In the grip of the grand America project, I fell behind in all other work. The term’s projects were all due towards the end of the year – just as I was finishing USA, which had become its own sixty-four-page book. I was out of puff, but nine countries behind, the deadline imminent. There was only one thing to do: fake an illness and play catch-up. I pumped out five countries on Day 1. Working round the clock actually made me sick. On Day 2, staying in bed until noon – faking illness is multitasking and tiring – I finished only three. Day 3, exhausted, the final project was a miserable two-page effort, unworthy of the feelings I now have for the good folks of Thailand. But I still had my opus to show Mrs Gannon: U-S-A! U-S-A! U-S-A!
The whole venture had been an extravagance, an overweening experiment, driven by pent-up emotion and a bold declaration of my dependence on America. On the page, Project USA could never live up to my vision splendid. Beautiful, but a failure in the broader scheme. Which may have been how admirers of Gough Whitlam, who tried to soar like an eagle, but led a team of dodos, felt on 11 November.
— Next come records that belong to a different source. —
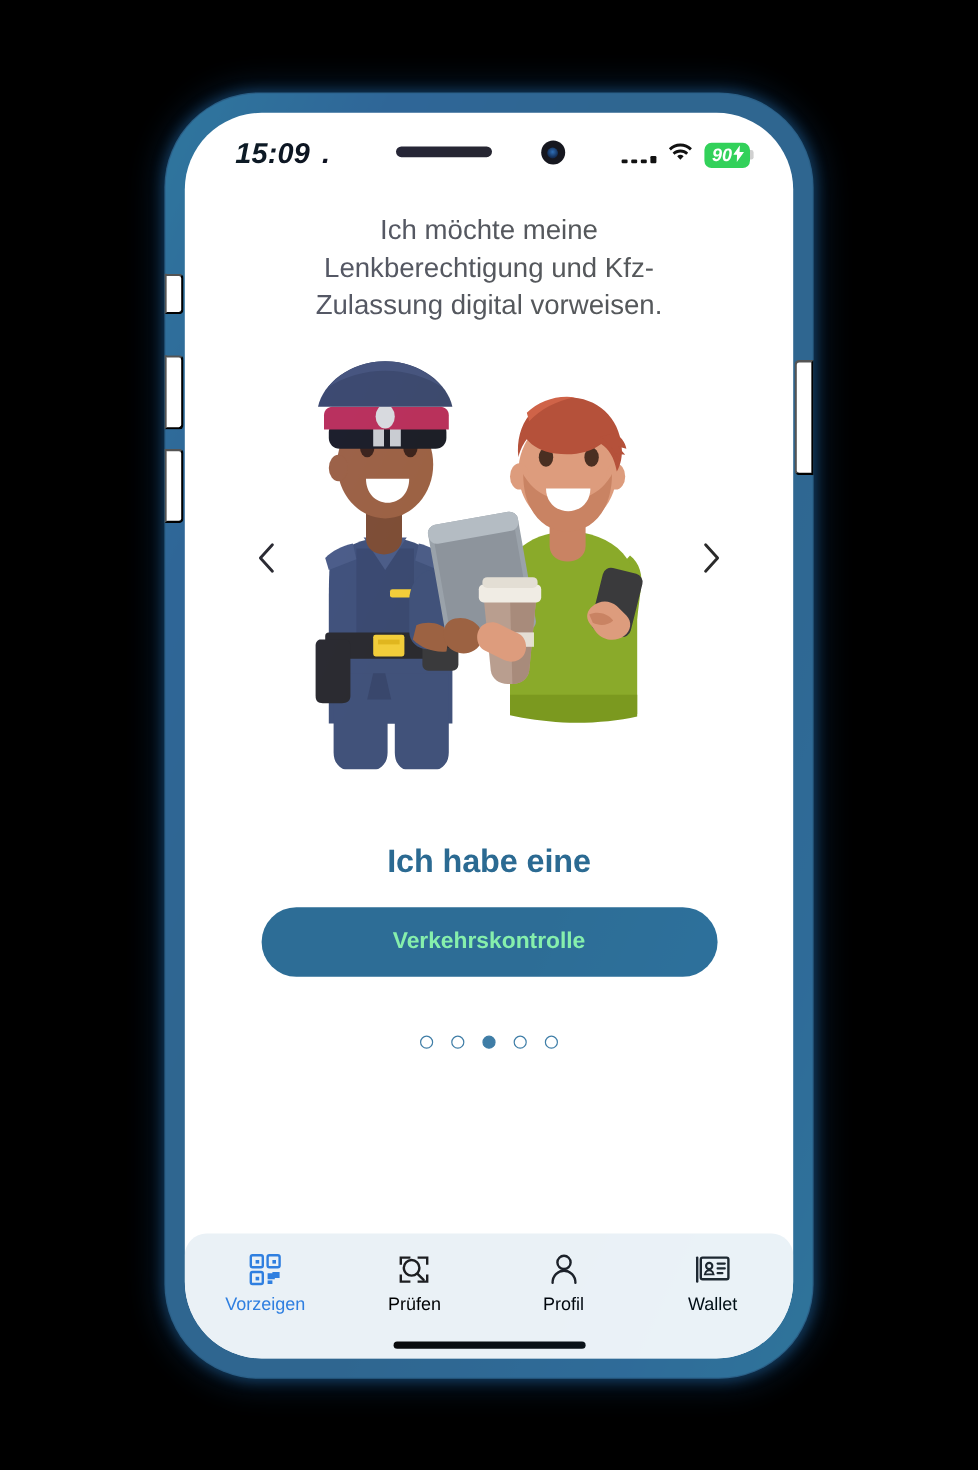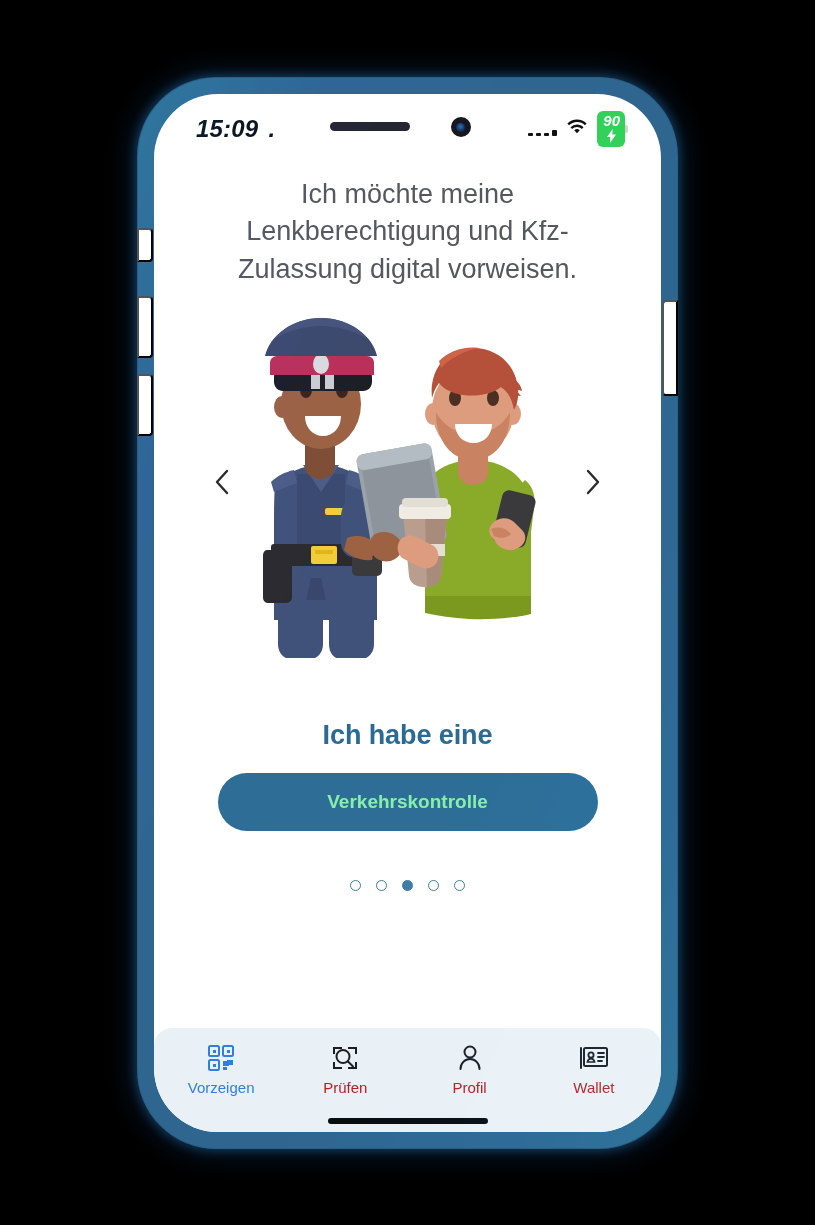"90" #battery-badge { flex-direction: column -> none }
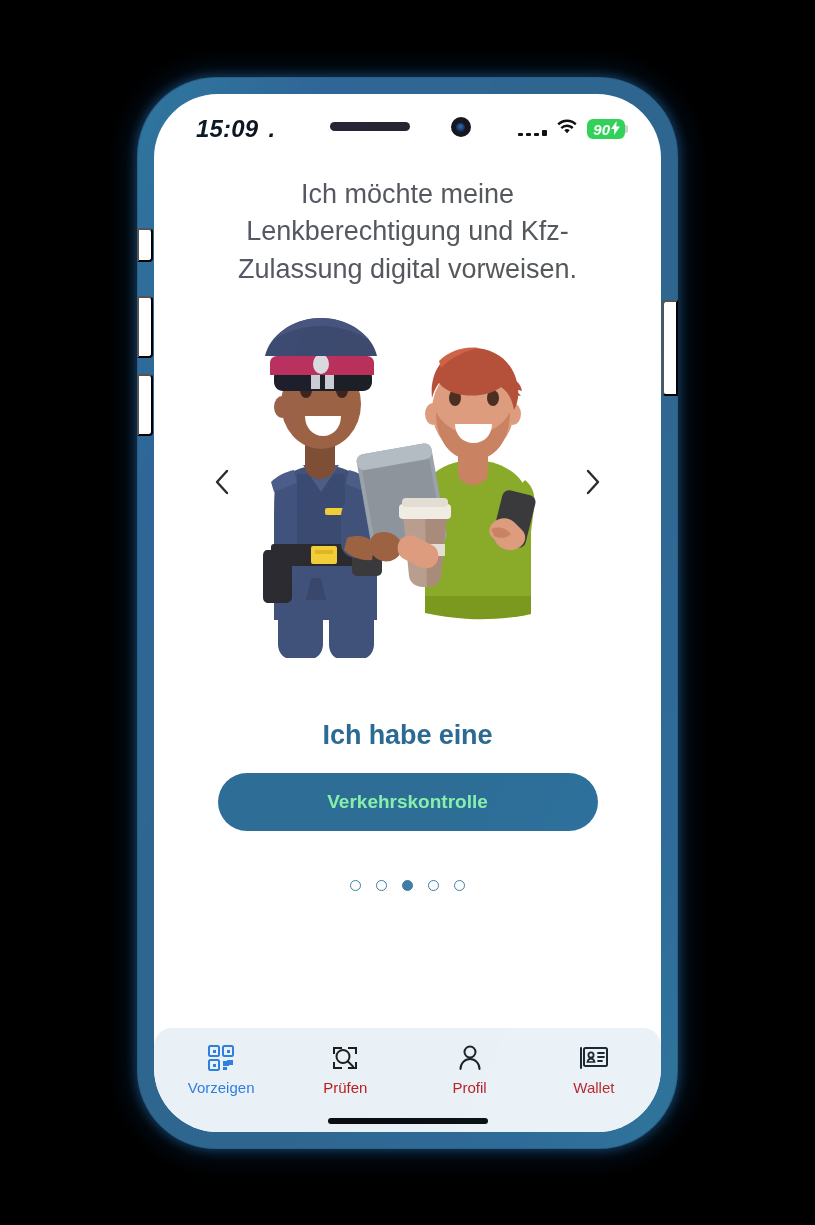"Ich möchte meine Lenkberechtigung und" #activity-desc { font-size: 27px -> 23px }
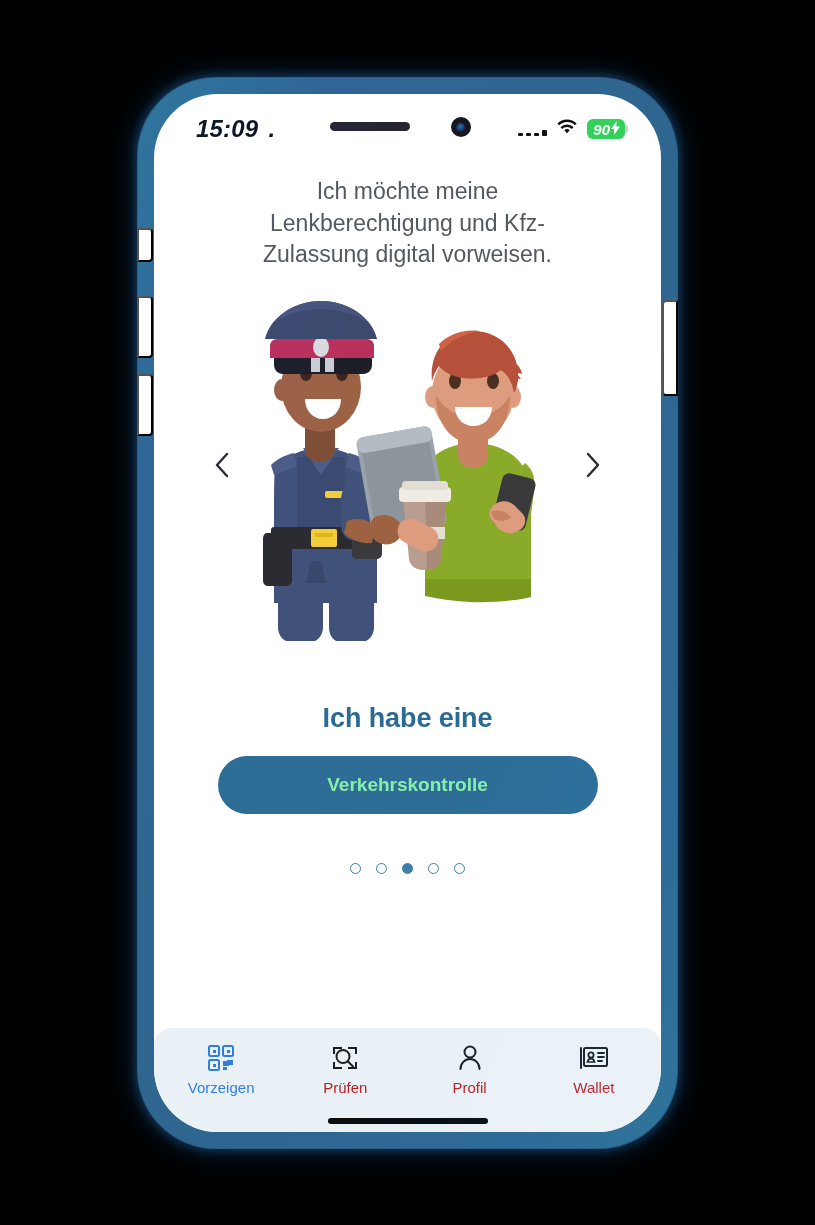"Prüfen" .nav-label { color: #b91c1c -> #000000 }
Governor-General Sir John Kerr dismissed the Prime Minister. The furies collided, the shockwaves reaching our playground, in uproar as news arrived during lunch.
‘Whitlam’s been sacked,’ said a bearded science teacher, fond of the brainy weekly National Times, who was listening to a transistor radio via an earpiece. This was bigger than Ali versus Foreman, with older kids speculating about what was happening in Canberra.
‘It’s a coooo! A bloody coooo!’ I heard a prefect say as I exited the school gate. A cooo, as if we were in Africa!
There was a sense of unease, but al
so relief and excitement. I shed no tears for Gough, having followed the unfolding cataclysm in the pages of the Sun. Labor had been reckless and the nation, the world itself, seemed off-kilter. Just outside of Sydney’s suburbs were bushfires and flooding; beyond that cyclones, famine, hijackings and wars. None of this was Gough’s fault, but the front-page stories about inflation, sackings of ministers and murky deals made it all seem like it was. The world was wild. There would be an election before Christmas.
Tata was thrilled, singing fresh couplets, ‘Bloody Mister Whitlam got the sack, There’s no way he’s ever coming back.’
I thought the Libs would be especially good for Croatians, given how often they came to support us and tried to even speak our language. Dobar dan, Mr Fraser. Libs never called us terrorists or Ustaše. Tata went to a function and brought home a blue Liberal badge. It had a funky design and fat lettering, like an album cover. I didn’t dare wear it out of the house but tried it on with the same high spirits of lighting up a cigarette. I pierced my thumb. A blood blot elicited an exaggerated cry of faaarrk. False hope. Pain. Annoyance. It was an omen of things to come from Malcolm. Shame, Fraser, shame.
My father’s retail mantra was not so much ‘buy local’ as ‘buy Croatian’. No matter what the product – food, property, air travel or medical – Croatians banded together on this article of faith. Dentistry, however, was a problem as no one here had graduated in the field. Unlike haircuts or spirit distillation, pulling teeth was considered too fiddly to do at home, although Tata once yanked a small tooth out of Sam with cotton thread tied to a door. Dalmatian engineering.